# obj-pool
[](https://crates.io/crates/obj-pool)
[](https://docs.rs/obj-pool)
[](https://github.com/artemshein/obj-pool)
A typed object pool with compact 32-bit IDs, optional serde support, and a sharded parallel variant for concurrent workloads.
## Why obj-pool?
When building self-referential data structures (graphs, trees, linked lists) in Rust you have a few options:
1. Unsafe pointer manipulation.
2. `Rc<RefCell<T>>` — safe but verbose and allocation-heavy.

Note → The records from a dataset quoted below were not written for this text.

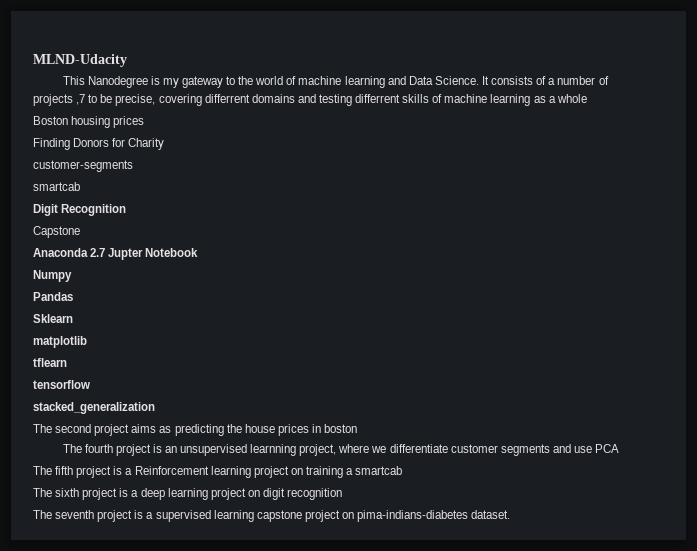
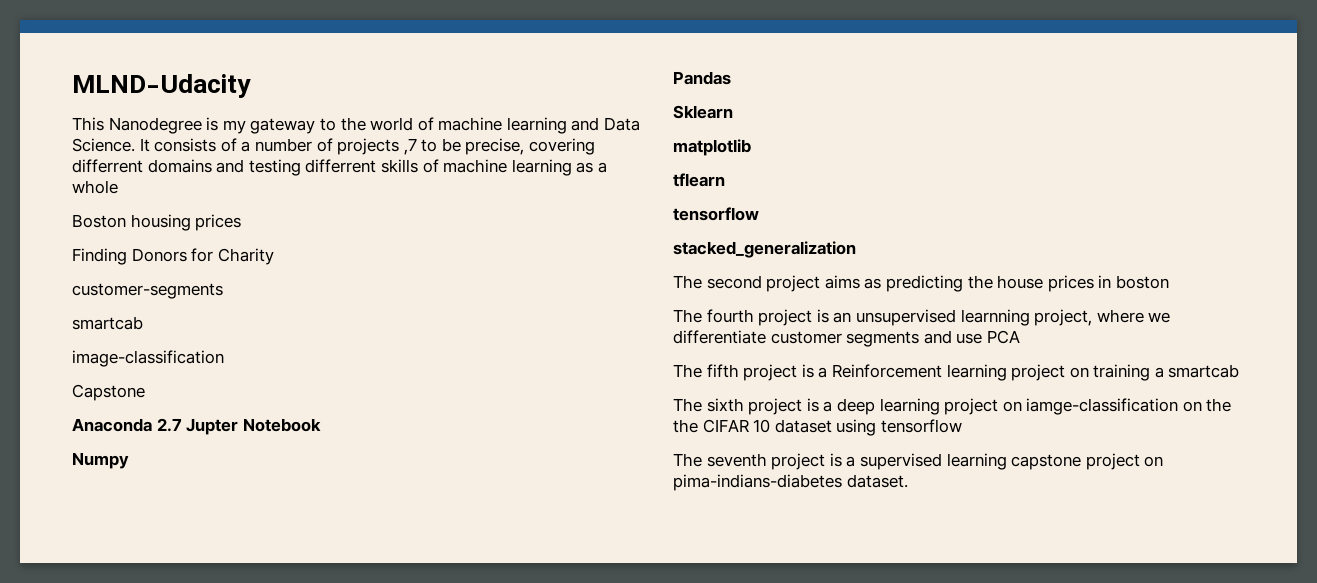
[33,204,127,216] Digit Recognition -> [72,350,224,367] image-classification
[262,488,343,500] digit recognition -> [1026,398,1232,415] [673,419,962,436] iamge-classification on the the CIFAR 10 dataset using tensorflow

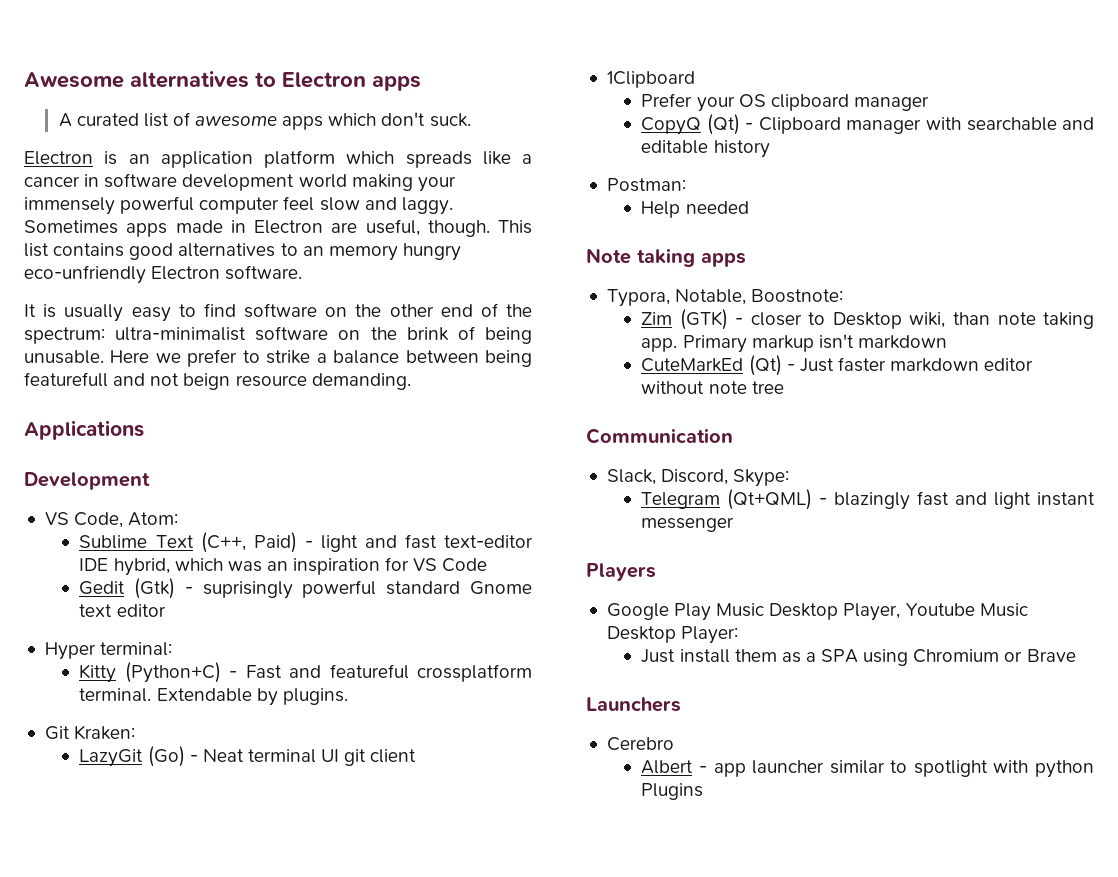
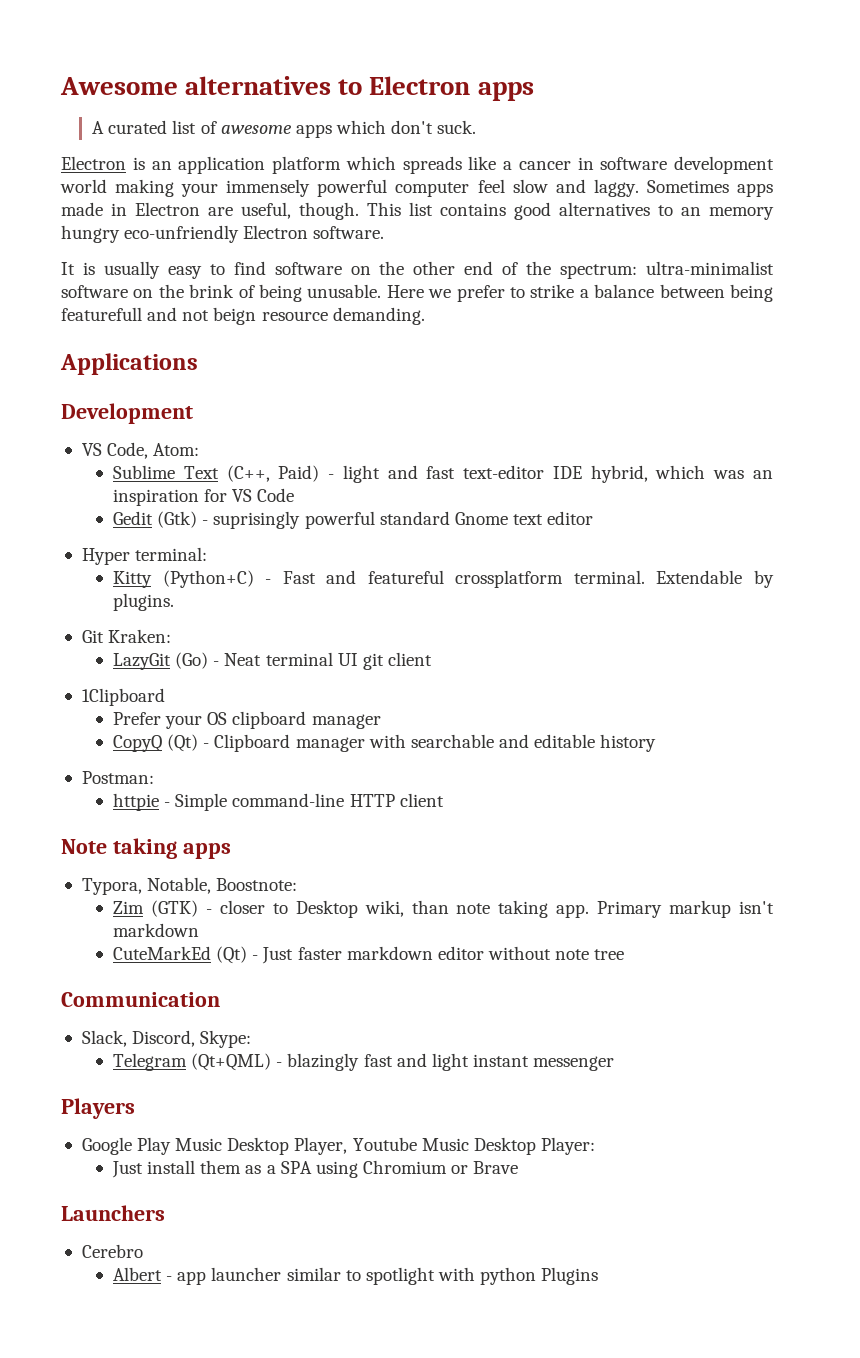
[641,201,749,218] Help needed -> [113,793,444,811] httpie - Simple command-line HTTP client

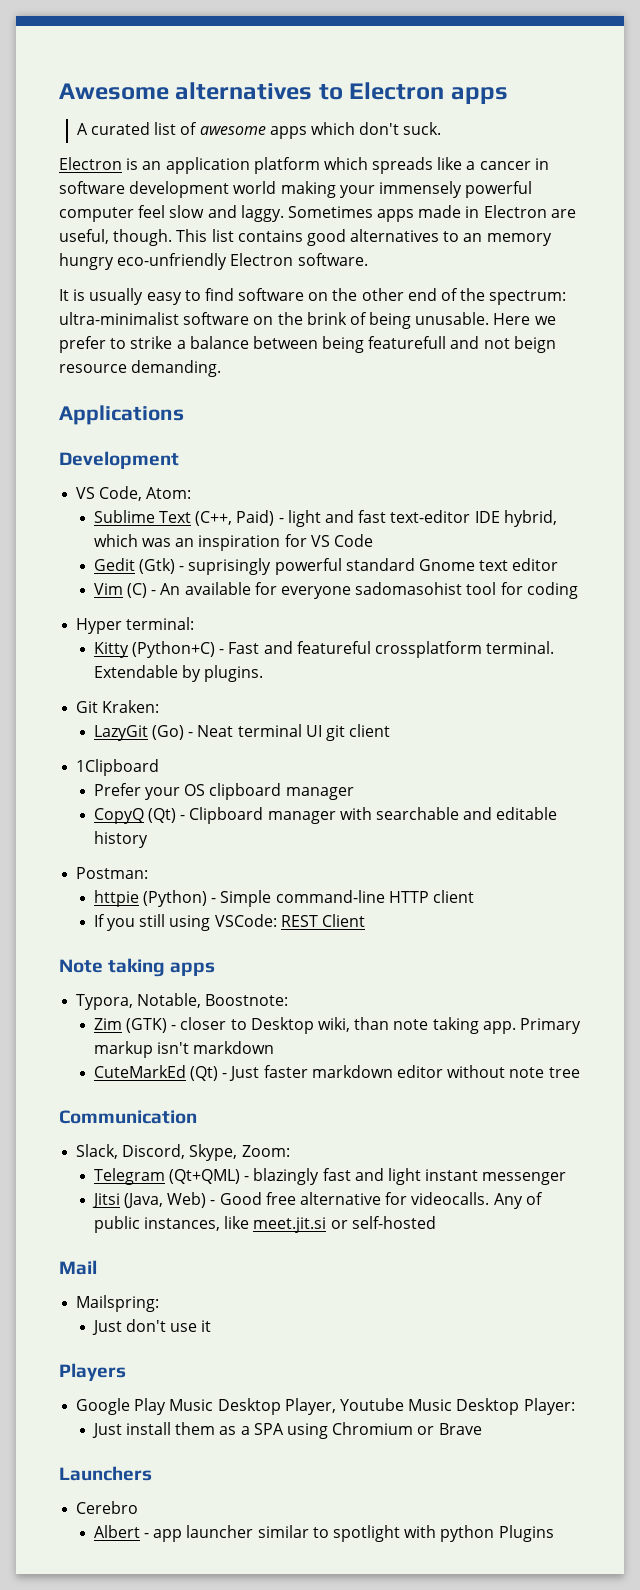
(594, 518) none -> [93,582,578,599] // Vim (C) - An available for everyone sadomasohist tool for coding
(160, 802) none -> [143,890,208,907] (Python)
(444, 800) none -> [93,914,366,931] // If you still using VSCode: REST Client
[200,1030,252,1048] Skype: -> [189,1144,290,1161] Skype, Zoom:
(615, 1063) none -> [91,1192,543,1209] [93,1216,436,1233] [59,1260,97,1275] [76,1295,160,1312] [91,1319,212,1335] // Jitsi (Java, Web) - Good free alternative for videocalls. Any of public instances, like meet.jit.si or self-hosted // Mail // Mailspring: // Just don't use it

3. A plain `Vec<T>` with index-based access.
`ObjPool<T>` is a polished version of option 3. It handles slot reuse, provides a typed `ObjId` handle instead of a raw `usize`, and catches bugs in debug builds.
## Highlights
- **Compact IDs** — `ObjId` wraps `NonZeroU32`, so `Option<ObjId>` is 4 bytes with no extra space (niche optimization). A `slab` key is a full `usize` (8 bytes on 64-bit).
- **Debug-mode safety** — pools embed an offset into each `ObjId` in debug builds so accidental cross-pool access panics instead of silently returning wrong data.
- **Parallel pool** — `ParObjPool<T, S>` shards `S` inner pools behind `RwLock`s for concurrent insert/remove/lookup without a global lock.
- **Optional serde** — enable the `serde_support` feature to serialize/deserialize `ObjId` and pool contents.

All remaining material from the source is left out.